(Structured diff data)

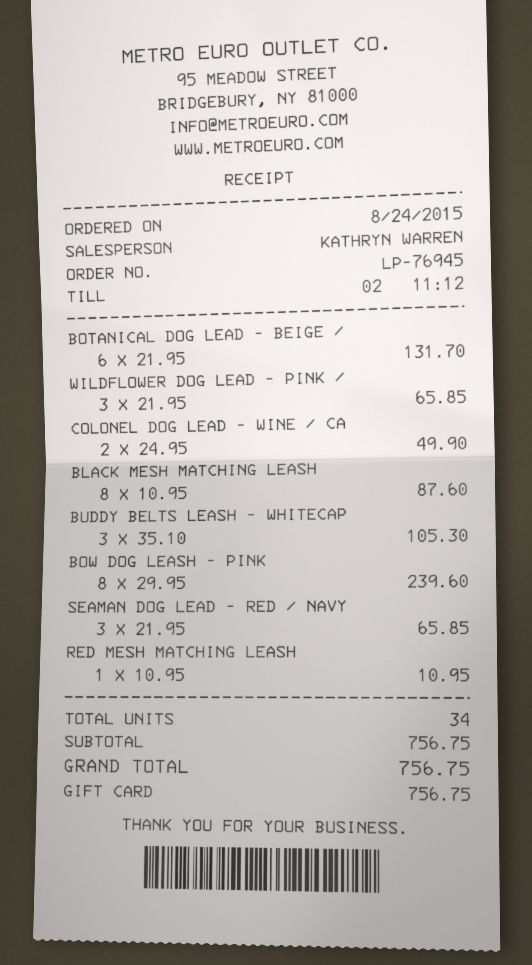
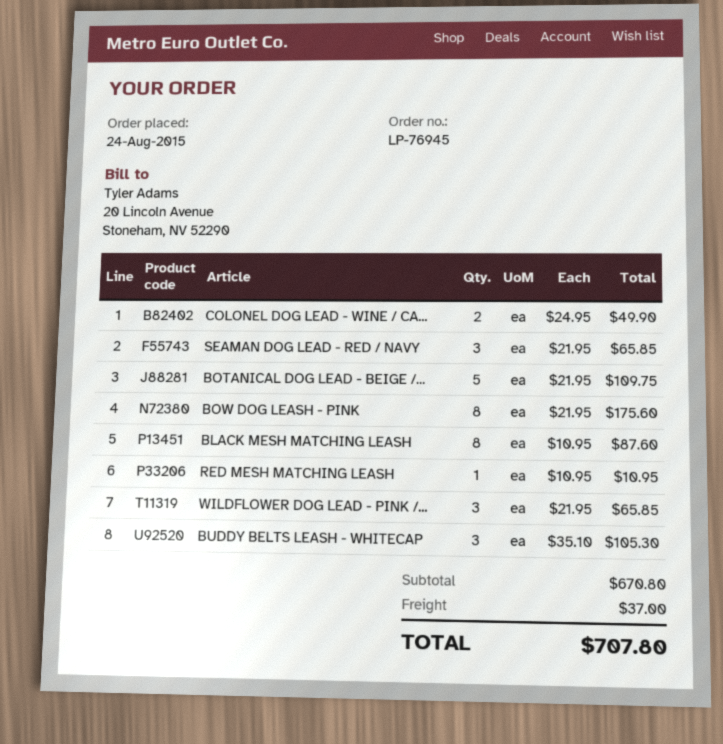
BOTANICAL DOG LEAD - BEIGE /: 6 x 21.95 = 131.70 -> 5 x 21.95 = 109.75
BOW DOG LEASH - PINK: 8 x 29.95 = 239.60 -> 8 x 21.95 = 175.60
subtotal: 756.75 -> 670.80
shipping: none -> 37.00
total: 756.75 -> 707.80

*TASK STATEMENT*. The reply should hold every entry above, given again exactly, but not a single picture.

*ANSWER BOX*.
BOTANICAL DOG LEAD - BEIGE /: 6 x 21.95 = 131.70 -> 5 x 21.95 = 109.75
BOW DOG LEASH - PINK: 8 x 29.95 = 239.60 -> 8 x 21.95 = 175.60
subtotal: 756.75 -> 670.80
shipping: none -> 37.00
total: 756.75 -> 707.80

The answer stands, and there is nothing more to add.